WGOC Working Group for Obesity in China

Discussion

Our findings show that the prevalence of overweight and obesity have remained stable among Chinese children since 2011, but not among adolescents aged 12–18 years for whom the prevalence of obesity has significantly increased between 2011 and 2015, consistent with findings from a recent Australian study [13]. The increase and higher prevalence of obesity in adolescents is concerning given the high likelihood of BMI tracking from adolescence into adulthood [28]. Thus, adolescents should be the key target of obesity prevention.

According to two reviews, the prevalence of childhood overweight and obesity appears to have stabilized since the late 1990s in many developed countries [29, 30]. In Asia, there was a decrease in the prevalence of overweight/obesity among Japanese schoolchildren from 2003 to 2012 [31]. In Korea, the prevalence of childhood overweight and obesity generally stabilized from 2001 to 2012 in both boys and girls [32]. In general, this stabilization in the trend has been attributed to the growing population concern about childhood obesity and continuous efforts of the family, school, community and government toward the prevention and treatment of childhood obesity [33]. As a result of these efforts, a whole series of interventions has been implemented to halt the alarming rise in the prevalence of childhood obesity, such as reducing television viewing duration and consumption of energy-dense foods, as well as increasing physical activity [33, 34].

Similarly, the Chinese government began to realize the importance of obesity control about 15 years ago, and implemented laws and regulations aimed at obesity prevention [35]. For example, China has already developed some guidelines to control general childhood obesity, such as Guidelines on Snacks for Chinese Children and Adolescents (published in 2008) and the School-age Children and Teenagers Overweight and Obesity Prevention and Control Guidelines (issued in 2007) [35]. Also, a large number of intervention programs have been initiated or were ongoing in the past 15 years, such as ‘Happy 10 minutes’. The key measures of program and policy options for prevention that began during childhood may have contributed to the stabilization in prevalence of childhood overweight and obesity. It is also possible that this flattening represents a temporary lull and that without continued efforts we may again see a rise in prevalence. Further studies are needed to assess the possible reasons of the trends in overweight and obesity.

In this study, we used three different sets of criteria to estimate the prevalence of overweight and obesity among Chinese children and adolescents in 2015. Among the three sets of criteria, the WHO criteria yielded the highest prevalence of overweight and obesity, while the WGOC criteria produced the lowest overweight prevalence, and the lowest obesity prevalence was generated by the IOTF criteria. These results from the three sets of criteria were expected, considering their use of different BMI cut-points for overweight and obesity among children and adolescents. Because different criteria are used throughout the world, it can be difficult to compare rates in China with those in other countries.
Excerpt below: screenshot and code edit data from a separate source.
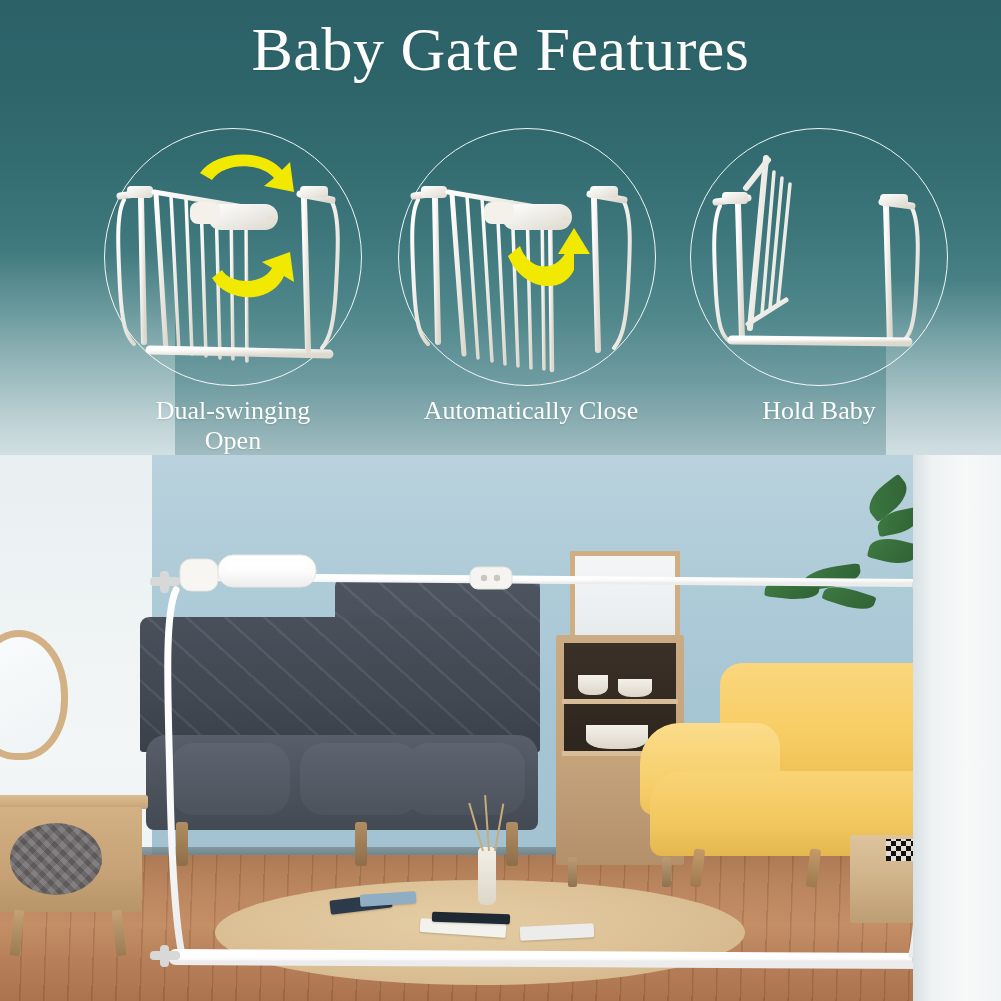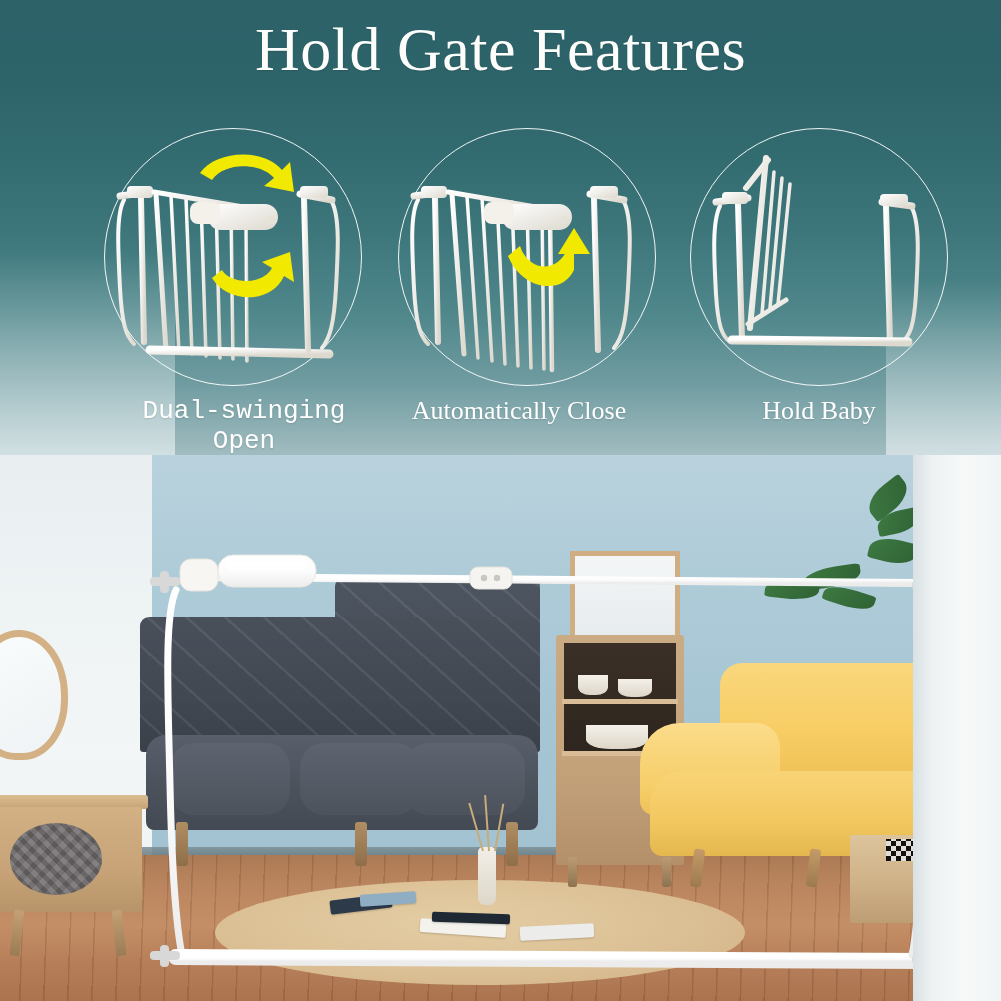--- a/index.html
+++ b/index.html
@@ -77,22 +77,22 @@
   .labels { position:absolute; top:396px; left:0; width:1001px; height:64px; }
   .label {
     position:absolute; top:0;
     text-align:center;
     color:#ffffff;
     font-size:26px;
     line-height:30px;
     font-family:"Liberation Serif","DejaVu Serif",serif;
     text-shadow:0 1px 2px rgba(0,0,0,.12);
   }
-  .label.l1 { left:85px;  width:318px;font-family:Liberation Mono, monospace; }
-  .label.l2 { left:360px; width:318px; }
+  .label.l1 { left:74px;  width:318px; }
+  .label.l2 { left:372px; width:318px; }
   .label.l3 { left:660px; width:318px; }
 
   
   .photo {
     position:absolute; left:0; top:455px; width:1001px; height:546px;
     overflow:hidden;
   }
   
   .wall {
     position:absolute; left:0; top:0; width:1001px; height:420px;
@@ -293,21 +293,21 @@
 </style>
 </head>
 <body>
 
 <div id="canvas">
 
   <div class="bg-gradient"></div>
   <div class="bg-haze-left"></div>
   <div class="bg-haze-right"></div>
 
-  <div class="title">Hold Gate Features</div>
+  <div class="title">Baby Gate Features</div>
 
   <div class="features">
 
     <div class="feature f1">
       <div class="circle-ring"></div>
       <div class="illus">
         <svg viewBox="0 0 258 258" xmlns="http://www.w3.org/2000/svg">
           <defs>
             <linearGradient id="wh1" x1="0" y1="0" x2="1" y2="1">
               <stop offset="0" stop-color="#ffffff"></stop>

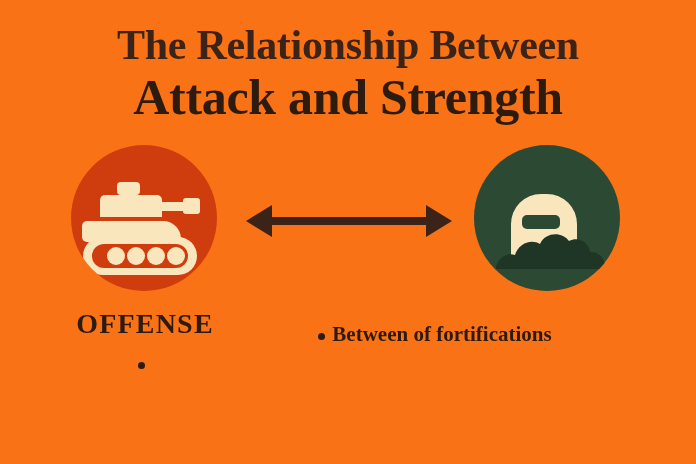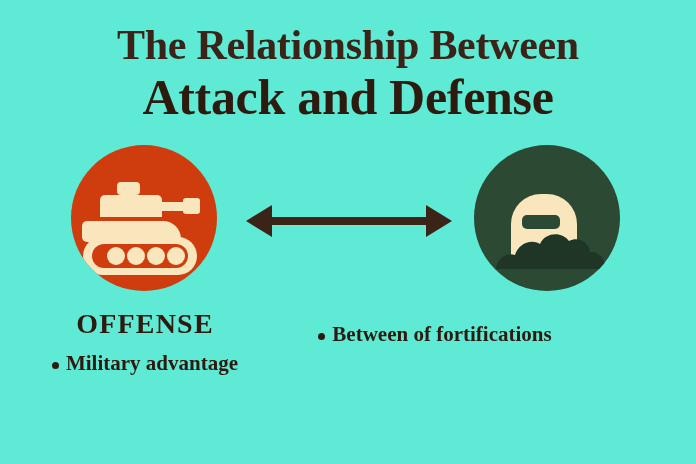--- a/index.html
+++ b/index.html
@@ -11,21 +11,21 @@
     width: 696px;
     height: 464px;
     overflow: hidden;
     font-family: "Liberation Serif", "DejaVu Serif", serif;
   }
 
   #infographic {
     position: relative;
     width: 696px;
     height: 464px;
-    background: #5eead4;
+    background: #f97316;
     color: #3B2318;
     box-sizing: border-box;
   }
 
   
   .title-block {
     position: absolute;
     left: 0;
     top: 24px;
     width: 696px;
@@ -139,21 +139,21 @@
     vertical-align: baseline;
   }
 </style>
 </head>
 <body>
 
 <div id="infographic">
 
   <div class="title-block">
     <span class="title-line-1">The Relationship Between</span>
-    <span class="title-line-2">Attack and Defense</span>
+    <span class="title-line-2">Attack and Strength</span>
   </div>
 
   <div class="icon-circle offense">
     <span>
       <svg viewBox="0 0 146 146" xmlns="http://www.w3.org/2000/svg" aria-hidden="true">
         <g fill="#FAE6BC">
 
           <rect x="46" y="37" width="23" height="13" rx="4"></rect>
 
           <path d="M34 50 h52 a5 5 0 0 1 5 5 v17 h-62 v-17 a5 5 0 0 1 5 -5 z"></path>
@@ -208,21 +208,21 @@
       </svg>
     </span>
   </div>
 
   <div class="columns">
 
     <div class="column">
       <span class="column-heading">OFFENSE</span>
       <ul class="bullet-list">
         <li class="bullet-item">
-          <span class="bullet-dot"></span><span class="bullet-text">Military advantage</span>
+          <span class="bullet-dot"></span>
         </li>
       </ul>
     </div>
 
     <div class="column">
       <ul class="bullet-list">
         <li class="bullet-item">
           <span class="bullet-dot"></span><span class="bullet-text">Between of fortifications</span>
         </li>
       </ul>

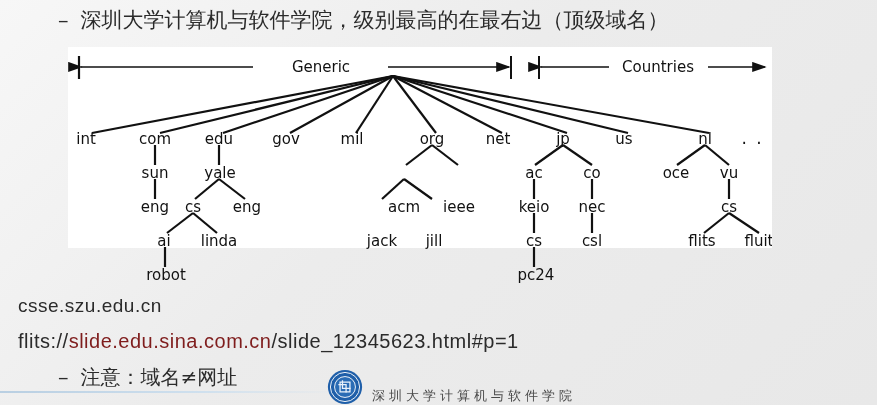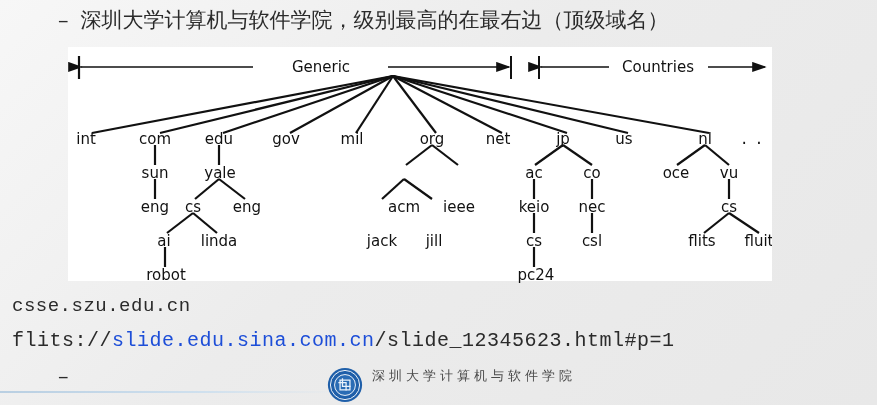--- a/index.html
+++ b/index.html
@@ -16,52 +16,52 @@
     position:absolute;left:58px;top:6px;
     display:flex;align-items:baseline;gap:12px;
     font-size:21px;color:#2b2b2b;
     font-family:"DejaVu Serif","Liberation Serif",serif;
     white-space:nowrap;
   }
   .dash{font-size:21px;color:#2b2b2b;}
 
   
   .panel{
-    position:absolute;left:68px;top:47px;width:704px;height:234px;
+    position:absolute;left:68px;top:47px;width:704px;height:201px;
     background:#ffffff;
   }
   .dg{position:absolute;left:0;top:0;width:704px;height:239px;}
 
   
   .textblock{
-    position:absolute;left:12px;top:292px;
-    font-family:Liberation Mono, monospace;
+    position:absolute;left:18px;top:292px;
+    font-family:Liberation Sans, sans-serif;
     color:#2b2b2b;
   }
   .line1{font-size:19px;letter-spacing:.5px;line-height:1.5;}
   .line2{font-size:20px;letter-spacing:.5px;line-height:1.6;margin-top:4px;white-space:nowrap;}
-  .hl{color:#1d4ed8;}
+  .hl{color:#7f1d1d;}
 
   
   .note{
     position:absolute;left:58px;top:364px;
     display:flex;align-items:baseline;gap:12px;
     font-size:20px;color:#2b2b2b;
     font-family:"DejaVu Serif","Liberation Serif",serif;
     white-space:nowrap;
   }
 
   
   .footer-rule{
     position:absolute;left:0;top:391px;width:336px;height:2px;
     background:linear-gradient(90deg,#b9cfe2 0%,#cfe0ee 60%,rgba(207,224,238,0) 100%);
   }
   .footer{
     position:absolute;left:327px;top:367px;height:38px;
-    display:flex;align-items:flex-start;gap:9px;
+    display:flex;align-items:flex-end;gap:9px;
   }
   .logo{width:36px;height:36px;flex:none;}
   .footer-text{
     font-size:13px;color:#4a4a4a;letter-spacing:4px;
     font-family:"DejaVu Sans","Liberation Sans",sans-serif;
     white-space:nowrap;
   }
   .dg text{font-family:"DejaVu Sans","Liberation Sans",sans-serif;fill:#111;}
 </style>
 </head>
@@ -205,20 +205,21 @@
 
   <div class="textblock">
     <div class="line1">csse.szu.edu.cn</div>
     <div class="line2">
       <span>flits://</span><span class="hl">slide.edu.sina.com.cn</span><span>/slide_12345623.html#p=1</span>
     </div>
   </div>
 
   <div class="note">
     <span class="dash">–</span>
+    <span>注意：域名≠网址</span>
   </div>
 
   <div class="footer-rule"></div>
 
   <div class="footer">
     <svg class="logo" viewBox="0 0 40 40">
       <circle cx="20" cy="20" r="19" fill="#1f5fa9"></circle>
       <circle cx="20" cy="20" r="16.2" fill="none" stroke="#ffffff" stroke-width="1"></circle>
       <circle cx="20" cy="20" r="11.6" fill="#2a6cb5" stroke="#ffffff" stroke-width="1"></circle>
       <path d="M14.5 14.5 h11 v11 h-11 z" fill="none" stroke="#eaf2fb" stroke-width="1.4"></path>

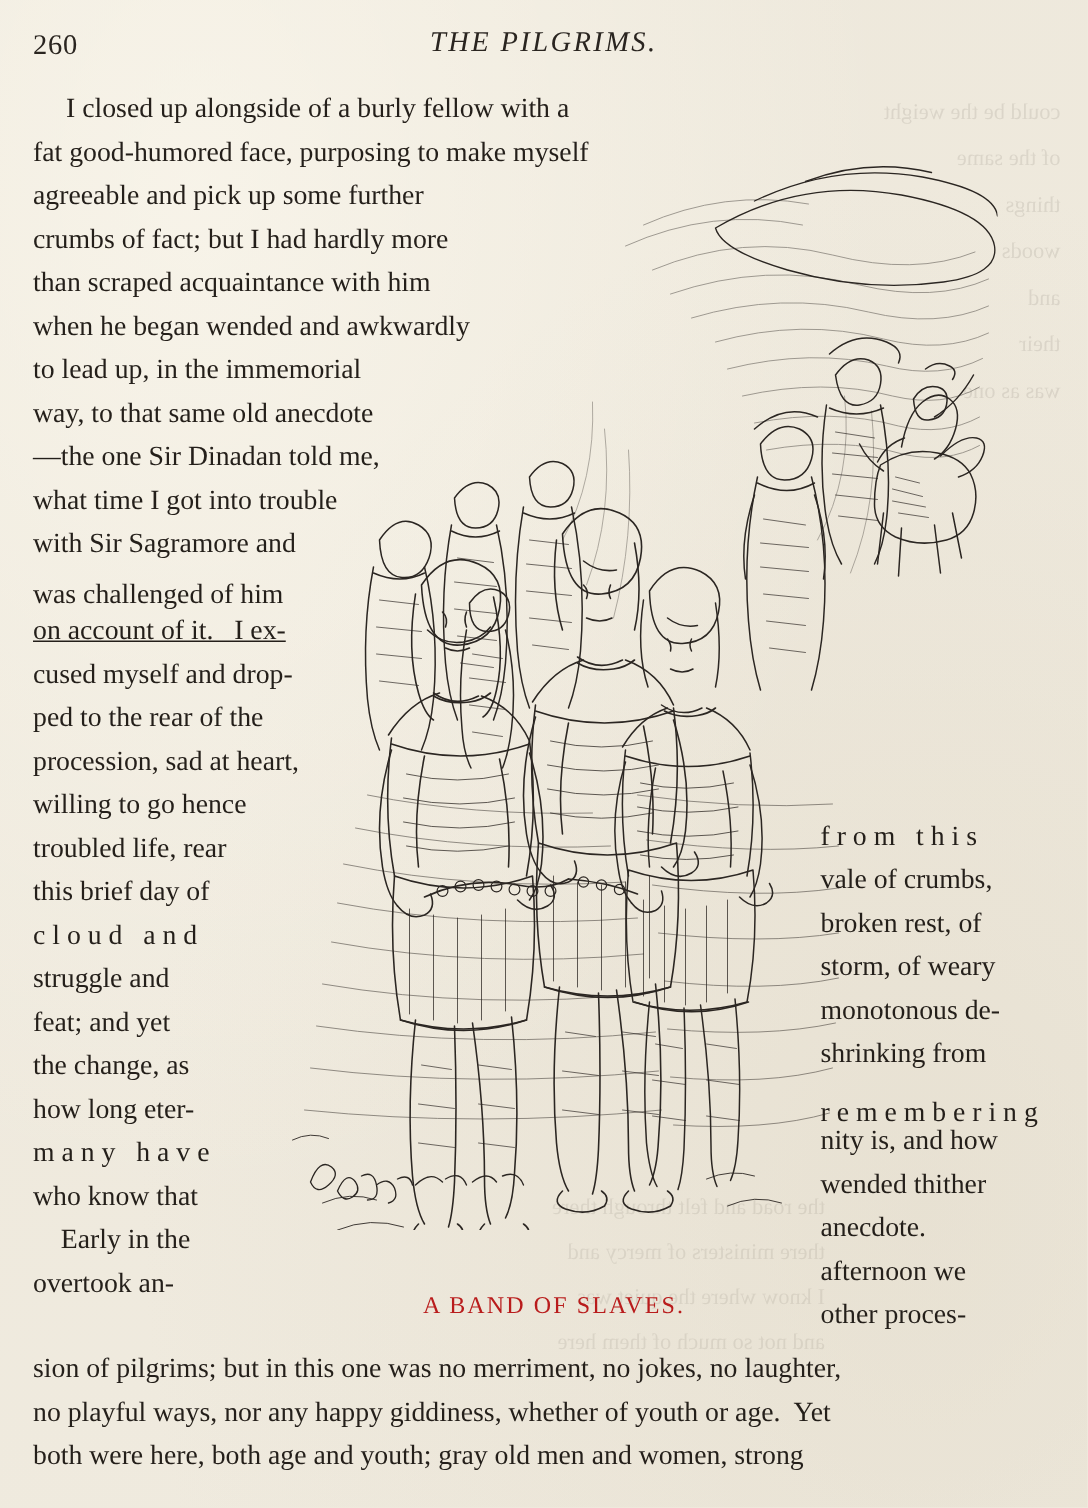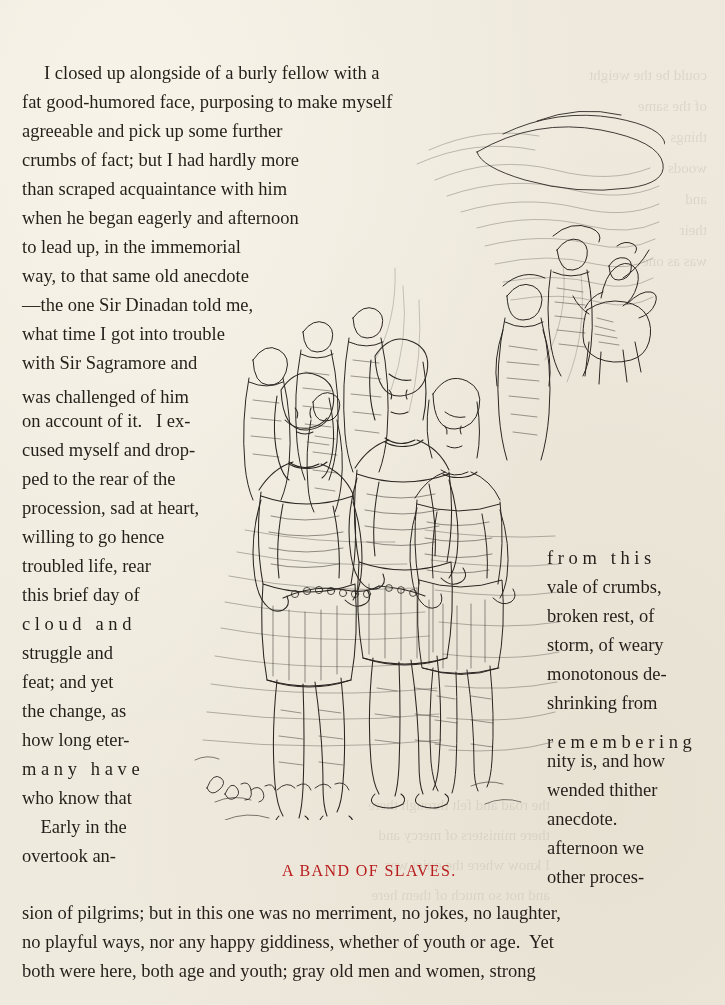--- a/index.html
+++ b/index.html
@@ -167,20 +167,24 @@
     <div>their</div>
     <div>was as one</div>
   </div>
   <div class="showthrough-bottom">
     <div>the road and felt through there</div>
     <div>there ministers of mercy and</div>
     <div>I know where the quiet was</div>
     <div>and not so much of them here</div>
   </div>
 
+  <div class="running-head">
+    <div class="folio">260</div>
+    <div class="head-title">THE PILGRIMS.</div>
+  </div>
 
   <div class="illustration">
     <svg width="480" height="760" viewBox="0 0 480 760" xmlns="http://www.w3.org/2000/svg">
       <g fill="none" stroke="#2b2622" stroke-width="1" stroke-linecap="round" stroke-linejoin="round">
 
         <g stroke-width="0.55" opacity="0.5">
           <path d="M250 120 q60 -25 120 -10 q55 14 95 -2"></path>
           <path d="M262 136 q64 -22 126 -6 q50 12 86 -4"></path>
           <path d="M276 152 q60 -18 118 -4 q46 11 80 -4"></path>
           <path d="M292 168 q58 -16 112 -2 q40 10 70 -4"></path>
@@ -459,28 +463,28 @@
   <div class="caption">A BAND OF SLAVES.</div>
 
   <div class="textblock">
 
     <div class="col-left">
       <div class="line" style="top:0px;  left:22px;">I closed up alongside of a burly fellow with a</div>
       <div class="line" style="top:29px;">fat good-humored face, purposing to make myself</div>
       <div class="line" style="top:58px;">agreeable and pick up some further</div>
       <div class="line" style="top:87px;">crumbs of fact; but I had hardly more</div>
       <div class="line" style="top:116px;">than scraped acquaintance with him</div>
-      <div class="line" style="top:145px;">when he began eagerly and afternoon</div>
+      <div class="line" style="top:145px;">when he began wended and awkwardly</div>
       <div class="line" style="top:174px;">to lead up, in the immemorial</div>
       <div class="line" style="top:203px;">way, to that same old anecdote</div>
       <div class="line" style="top:232px;">—the one Sir Dinadan told me,</div>
       <div class="line" style="top:261px;">what time I got into trouble</div>
       <div class="line" style="top:290px;">with Sir Sagramore and</div>
       <div class="line" style="top:324px;">was challenged of him</div>
-      <div class="line" style="top:348px;">on account of it.   I ex-</div>
+      <div class="line" style="top:348px;text-decoration:underline;">on account of it.   I ex-</div>
       <div class="line" style="top:377px;text-align:right;">cused myself and drop-</div>
       <div class="line" style="top:406px;">ped to the rear of the</div>
       <div class="line" style="top:435px;">procession, sad at heart,</div>
       <div class="line" style="top:464px;">willing to go hence</div>
       <div class="line" style="top:493px;">troubled life, rear</div>
       <div class="line" style="top:522px;">this brief day of</div>
       <div class="line" style="top:551px;">c l o u d   a n d</div>
       <div class="line" style="top:580px;">struggle and</div>
       <div class="line" style="top:609px;">feat; and yet</div>
       <div class="line" style="top:638px;">the change, as</div>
Nonetheless, estimates of overweight and obesity among Chinese children and adolescents tend to be lower than in developed countries [3, 11]. However, childhood overweight and obesity is becoming a topic of great concern in China due to the higher prevalence in some provinces [36, 37] approaching that of Western countries.

In line with previous studies in China [6, 20], we found a gender difference in that boys showed a higher prevalence of obesity than girls. Differences in genetic and environmental factors could partly contribute to the gender differences in overweight and obesity. Moreover, there exists a traditional preference for boys in Chinese society, especially in rural areas [20]. Owing to this preference, boys are likely to enjoy more of the family’s resources and have less work than girls. In addition, obesity is often viewed as a characteristic of good health in boys [18]. On the other hand, girls are expected to maintain a slender shape, and as a result they pay more attention to weight control [6, 18].

In the present study, no significant urban-rural disparity was observed except the obesity seen using IOTF criteria, which was inconsistent with previous results showing that urban childhood had a higher prevalence of overweight and obesity than rural counterparts [6, 18]. In the past 15 years, the pace of the obesity epidemic in rural areas has been much faster than in urban areas, and thus the urban–rural disparity of obesity prevalence has been getting narrower, which means the burden of overweight and obesity may shift from the rich to the poor [16, 38]. These findings could be due to economic growth and changes in lifestyle. Family income and urbanization may be linked to dietary factors, and to factors associated with sedentary behavior such as increased television watching [39]. Research indicates that as income has improved, particularly in the low- and middle-income groups, the structure of the Chinese diet has shifted away from high-carbohydrate foods toward high-fat, high-energy-density foods [40]. Therefore, policymakers and experts should develop specific interventions for obesity in rural areas, even though their obesity prevalence is still lower than that in urban areas.

In the present study, we also found a north-south disparity in the prevalence of overweight and obesity. Northern children showed a higher prevalence of overweight and obesity than their southern counterparts. Climate could serve as one explanation for this disparity. The northern region is characterized by a longer winter with the coldest temperature is approximately below 0 °C. In southern cities, the winter is shorter with the coldest temperature above 0 °C. As a result, individuals in northern areas might exhibit decreased physical activity, and may store more fat to resist the cold temperatures in the winter [20]. Diet is another possible explanation. A previous study reported that childhood obesity was positively associated with traditional northern dietary pattern in China, which could be partly explained by the high carbohydrate intake and lower levels of micronutrients [41].

One important limitation of our study was the lack of large sample size to obtain nationally representative results, even though the survey captured different demographic and geographical areas. Second, because this study used data from two cross-sectional surveys, the data can’t be used to infer causality or predict future trends. Prospective studies could confirm or broaden our results. Finally, we did not analyze factors such as dietary and lifestyle habits that may affect trends in overweight and obesity.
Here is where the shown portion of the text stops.